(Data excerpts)

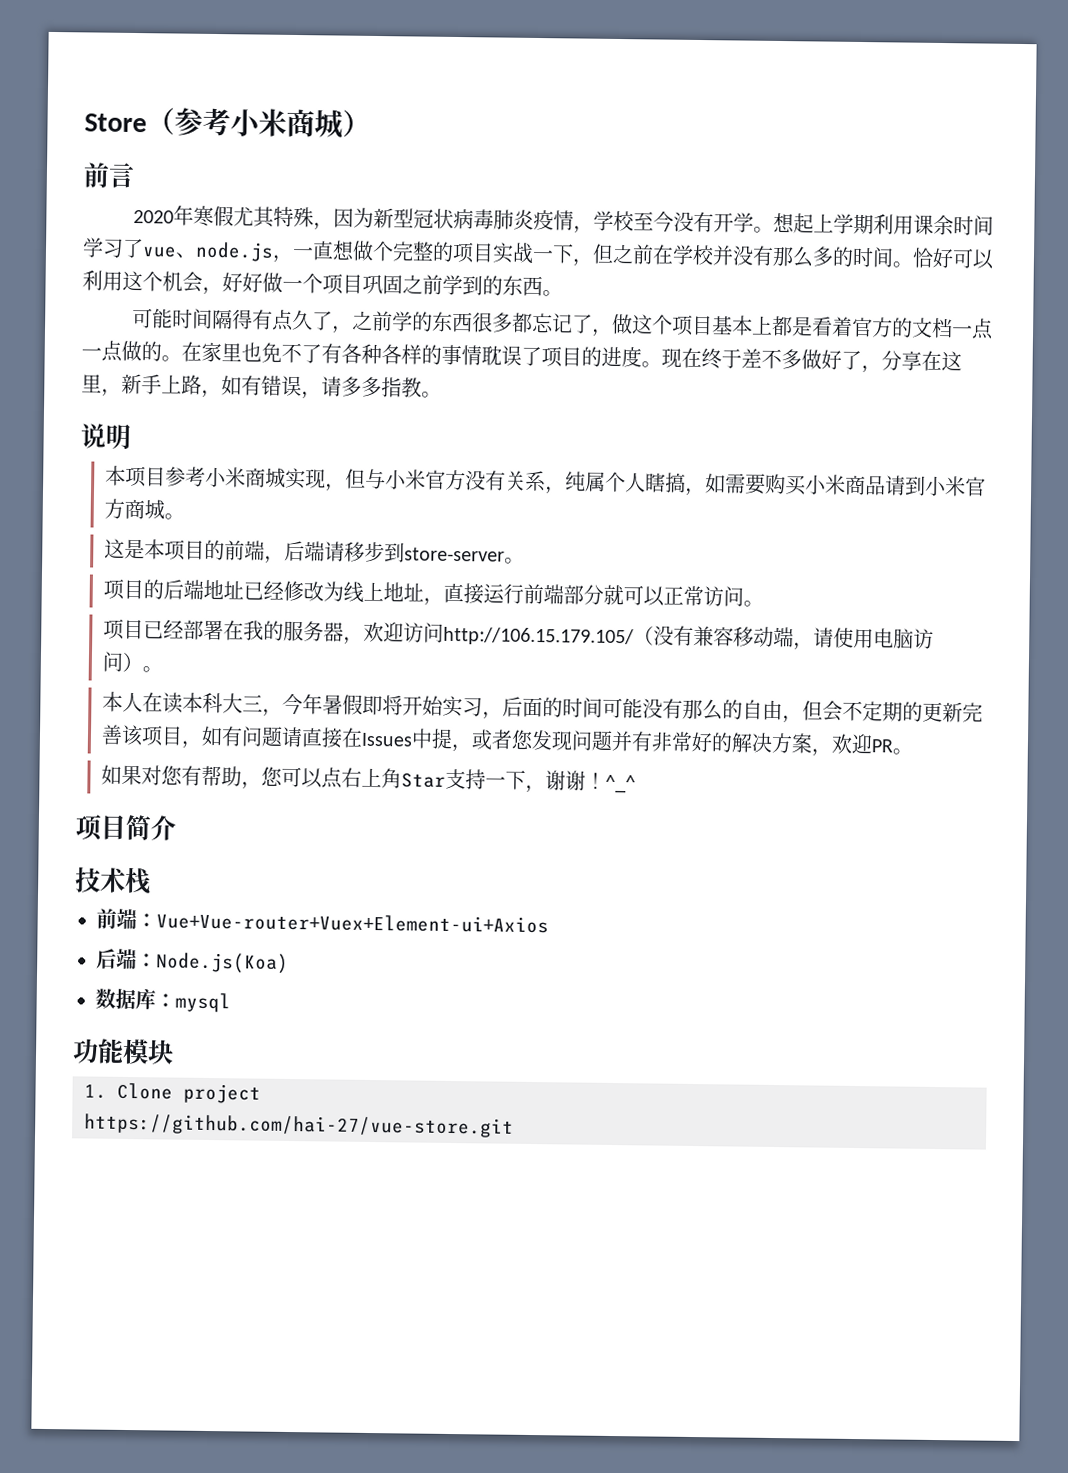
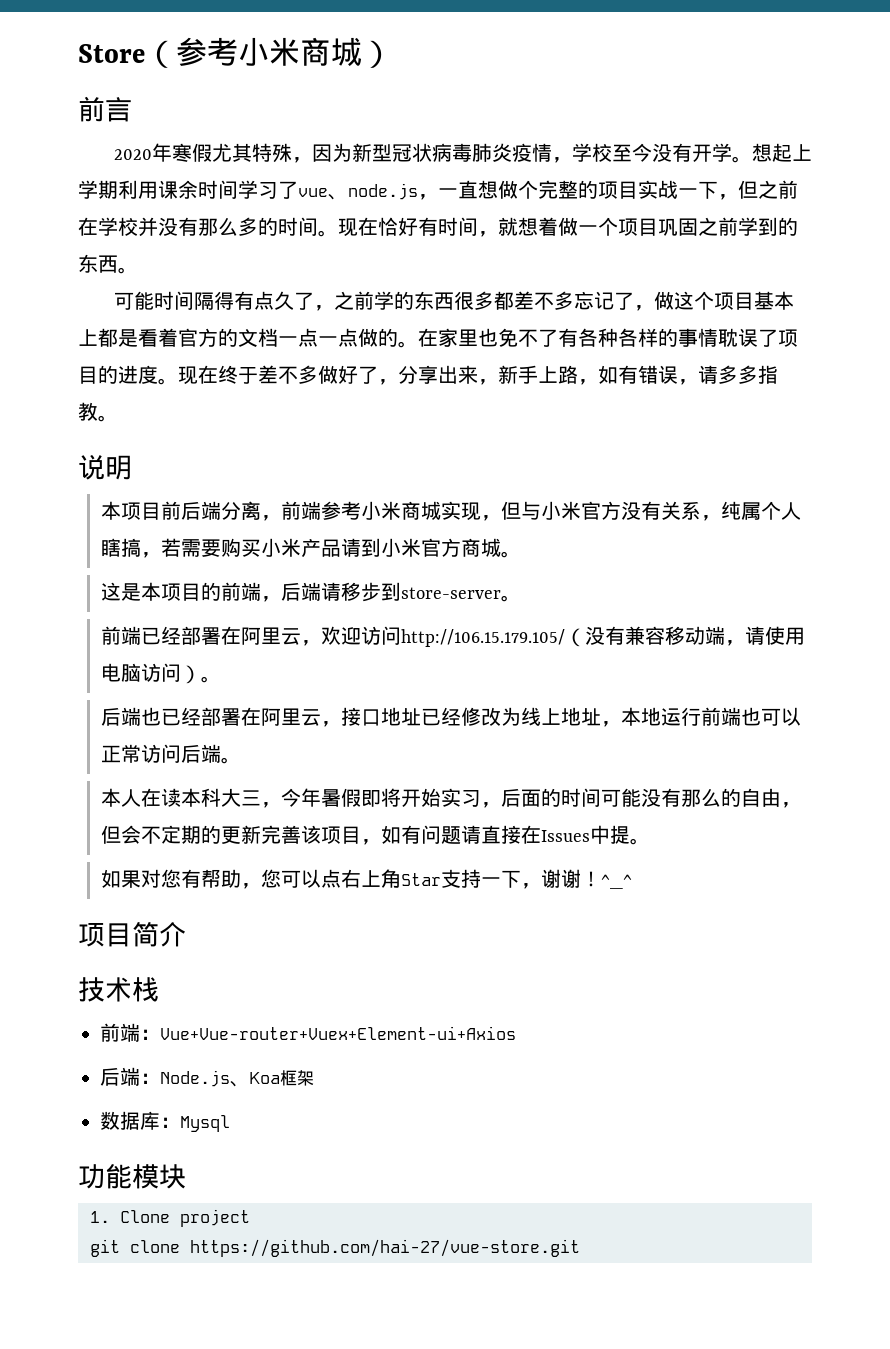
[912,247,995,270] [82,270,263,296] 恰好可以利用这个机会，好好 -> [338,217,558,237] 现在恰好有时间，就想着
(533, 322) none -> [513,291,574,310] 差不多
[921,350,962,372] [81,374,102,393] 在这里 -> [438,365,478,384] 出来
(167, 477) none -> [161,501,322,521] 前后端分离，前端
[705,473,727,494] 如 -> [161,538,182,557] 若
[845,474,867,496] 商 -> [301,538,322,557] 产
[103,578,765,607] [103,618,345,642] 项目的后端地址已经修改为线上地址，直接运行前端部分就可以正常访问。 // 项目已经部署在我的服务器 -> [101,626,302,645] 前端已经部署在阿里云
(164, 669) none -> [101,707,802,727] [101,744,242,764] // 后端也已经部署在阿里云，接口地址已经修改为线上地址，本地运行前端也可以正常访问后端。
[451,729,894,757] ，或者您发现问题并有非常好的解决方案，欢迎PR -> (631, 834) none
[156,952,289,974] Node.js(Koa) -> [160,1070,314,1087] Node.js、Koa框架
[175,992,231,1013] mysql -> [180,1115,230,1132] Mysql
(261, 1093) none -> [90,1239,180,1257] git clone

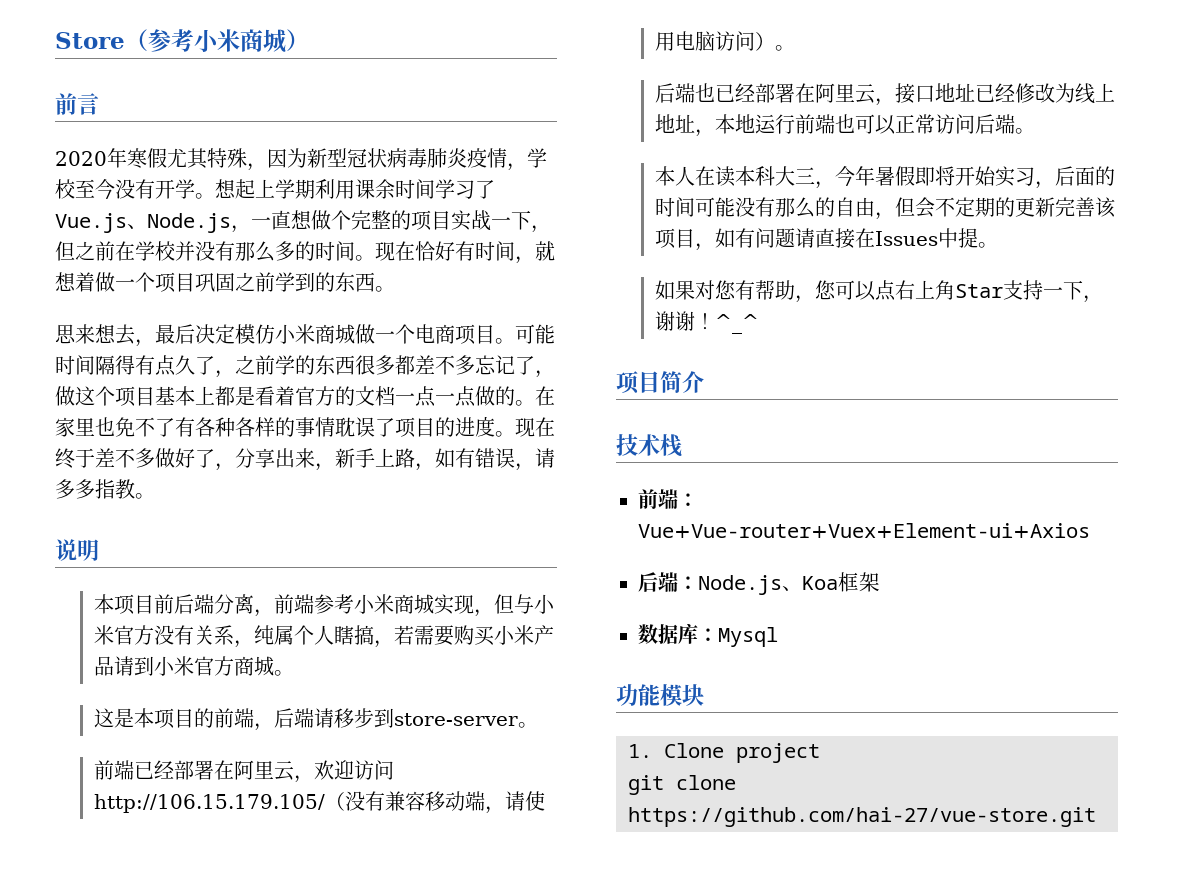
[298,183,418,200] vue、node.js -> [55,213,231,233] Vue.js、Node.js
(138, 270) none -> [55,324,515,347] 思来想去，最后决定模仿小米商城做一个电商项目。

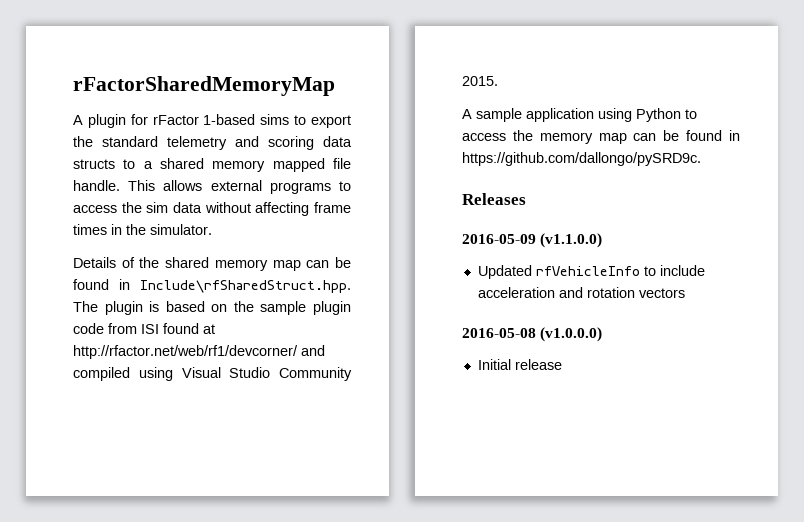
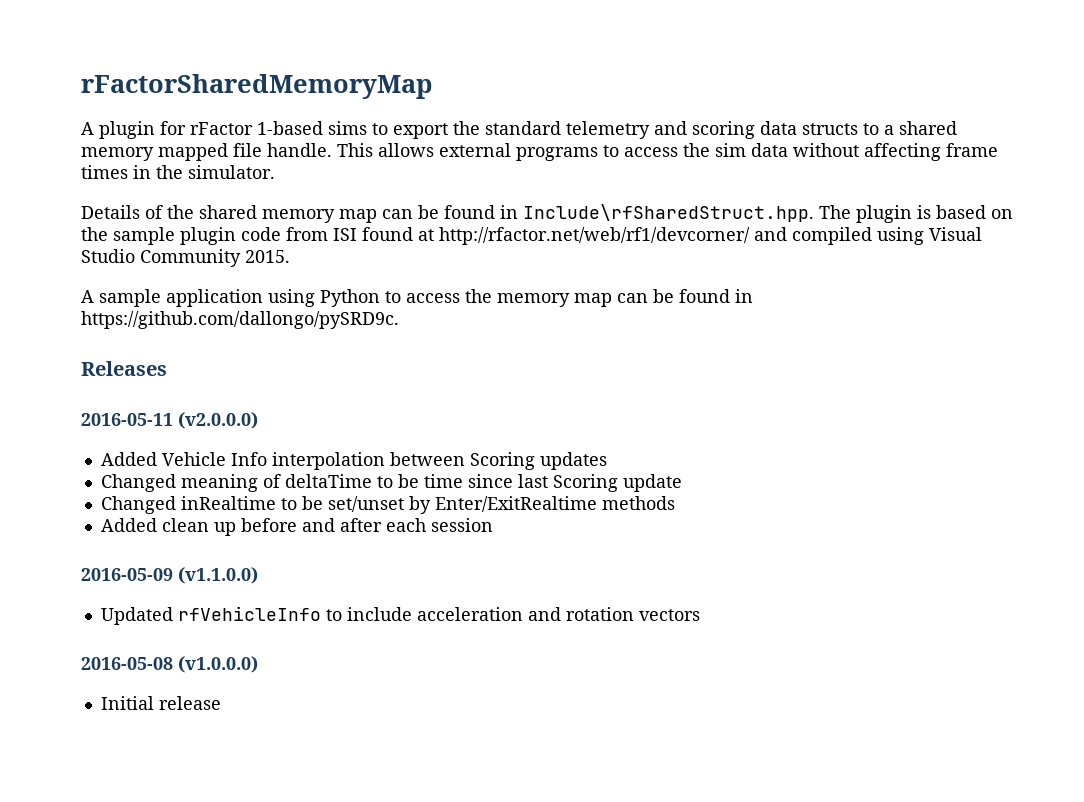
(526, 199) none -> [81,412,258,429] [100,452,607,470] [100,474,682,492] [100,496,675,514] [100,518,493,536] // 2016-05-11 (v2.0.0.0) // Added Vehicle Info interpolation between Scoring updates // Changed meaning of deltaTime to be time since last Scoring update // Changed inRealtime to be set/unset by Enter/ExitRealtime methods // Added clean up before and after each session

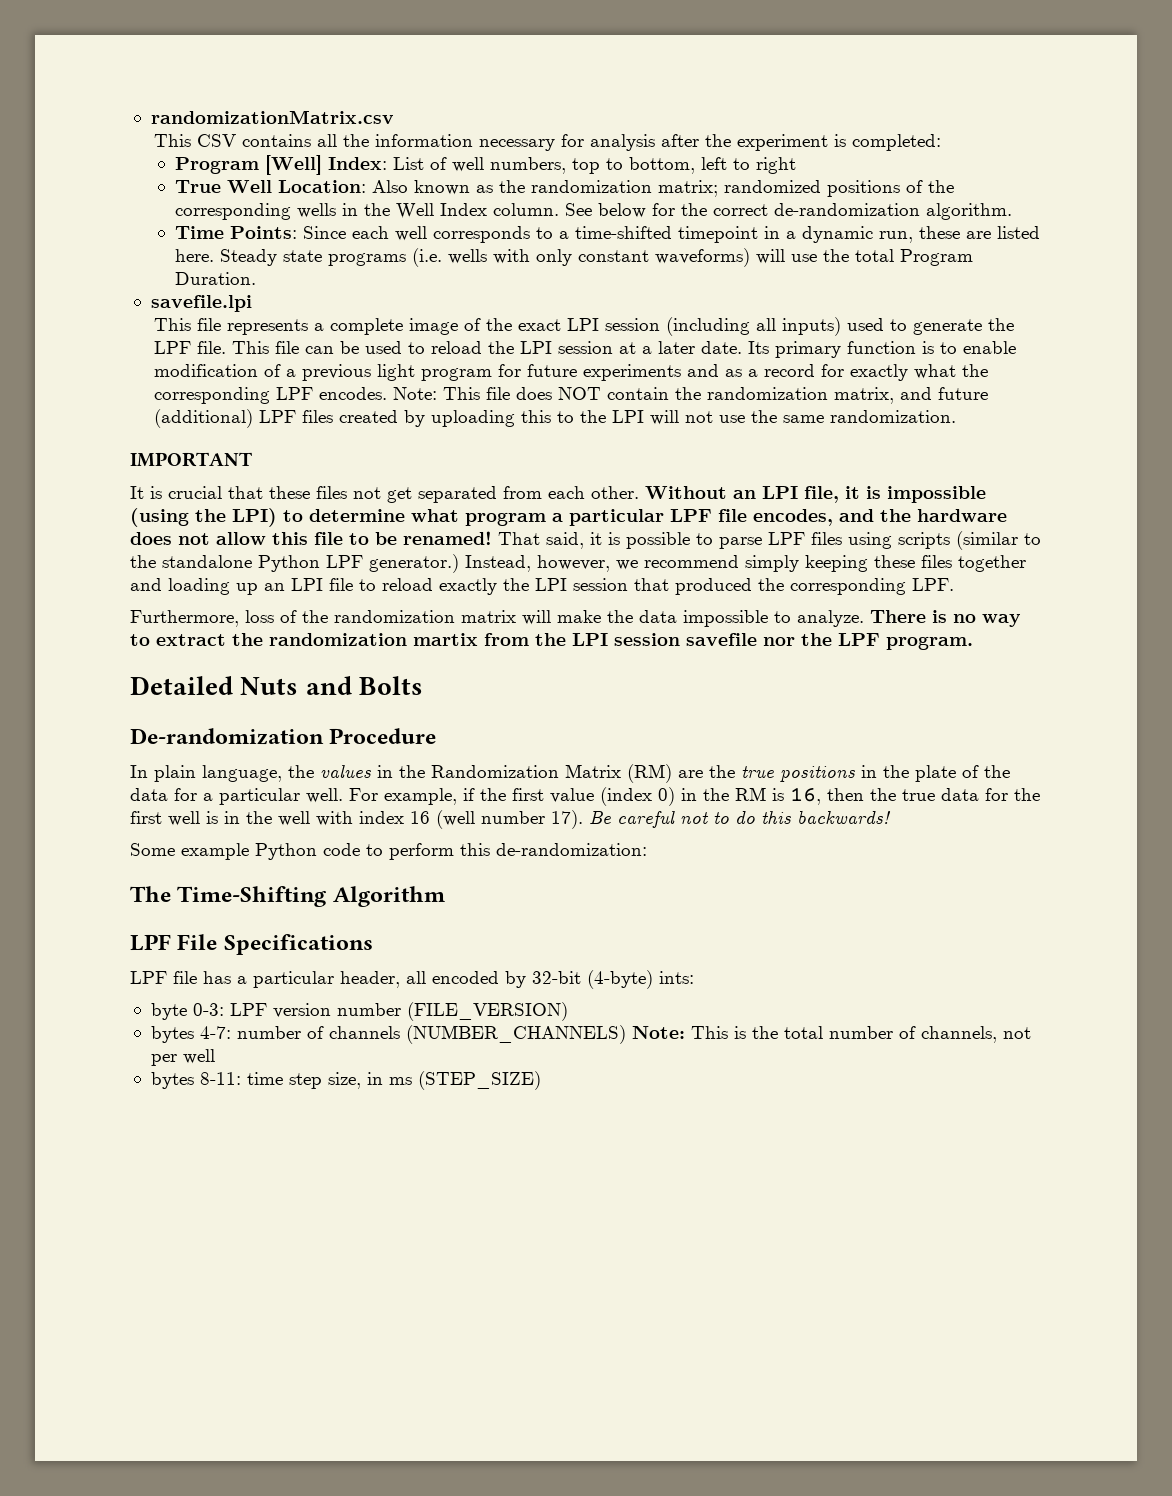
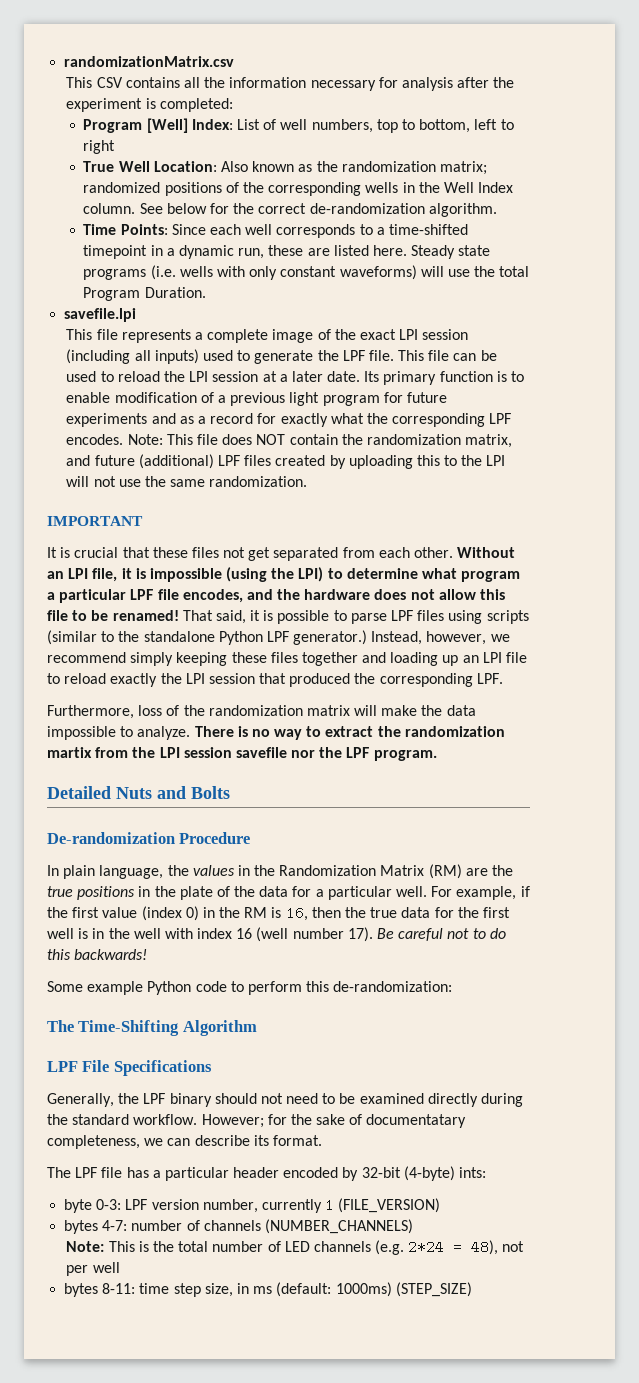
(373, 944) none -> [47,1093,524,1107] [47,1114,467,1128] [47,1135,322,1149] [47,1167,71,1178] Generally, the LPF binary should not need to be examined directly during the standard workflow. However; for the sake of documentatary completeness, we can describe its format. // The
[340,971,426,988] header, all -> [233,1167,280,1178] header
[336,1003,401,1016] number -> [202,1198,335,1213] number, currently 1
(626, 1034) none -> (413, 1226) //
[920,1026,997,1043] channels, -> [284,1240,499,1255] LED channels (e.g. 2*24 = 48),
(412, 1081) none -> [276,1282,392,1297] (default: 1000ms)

=== EXERCISE DETAILS ===
What is needed is an exact copy of the lines from the one with "[451,729,894,757] ，或者您发现问题并有非常好的解决方案，欢迎PR ->" through the end of the data above, both included, minus any pictures.

=== ANSWER BOX ===
[451,729,894,757] ，或者您发现问题并有非常好的解决方案，欢迎PR -> (631, 834) none
[156,952,289,974] Node.js(Koa) -> [160,1070,314,1087] Node.js、Koa框架
[175,992,231,1013] mysql -> [180,1115,230,1132] Mysql
(261, 1093) none -> [90,1239,180,1257] git clone

[298,183,418,200] vue、node.js -> [55,213,231,233] Vue.js、Node.js
(138, 270) none -> [55,324,515,347] 思来想去，最后决定模仿小米商城做一个电商项目。

(526, 199) none -> [81,412,258,429] [100,452,607,470] [100,474,682,492] [100,496,675,514] [100,518,493,536] // 2016-05-11 (v2.0.0.0) // Added Vehicle Info interpolation between Scoring updates // Changed meaning of deltaTime to be time since last Scoring update // Changed inRealtime to be set/unset by Enter/ExitRealtime methods // Added clean up before and after each session

(373, 944) none -> [47,1093,524,1107] [47,1114,467,1128] [47,1135,322,1149] [47,1167,71,1178] Generally, the LPF binary should not need to be examined directly during the standard workflow. However; for the sake of documentatary completeness, we can describe its format. // The
[340,971,426,988] header, all -> [233,1167,280,1178] header
[336,1003,401,1016] number -> [202,1198,335,1213] number, currently 1
(626, 1034) none -> (413, 1226) //
[920,1026,997,1043] channels, -> [284,1240,499,1255] LED channels (e.g. 2*24 = 48),
(412, 1081) none -> [276,1282,392,1297] (default: 1000ms)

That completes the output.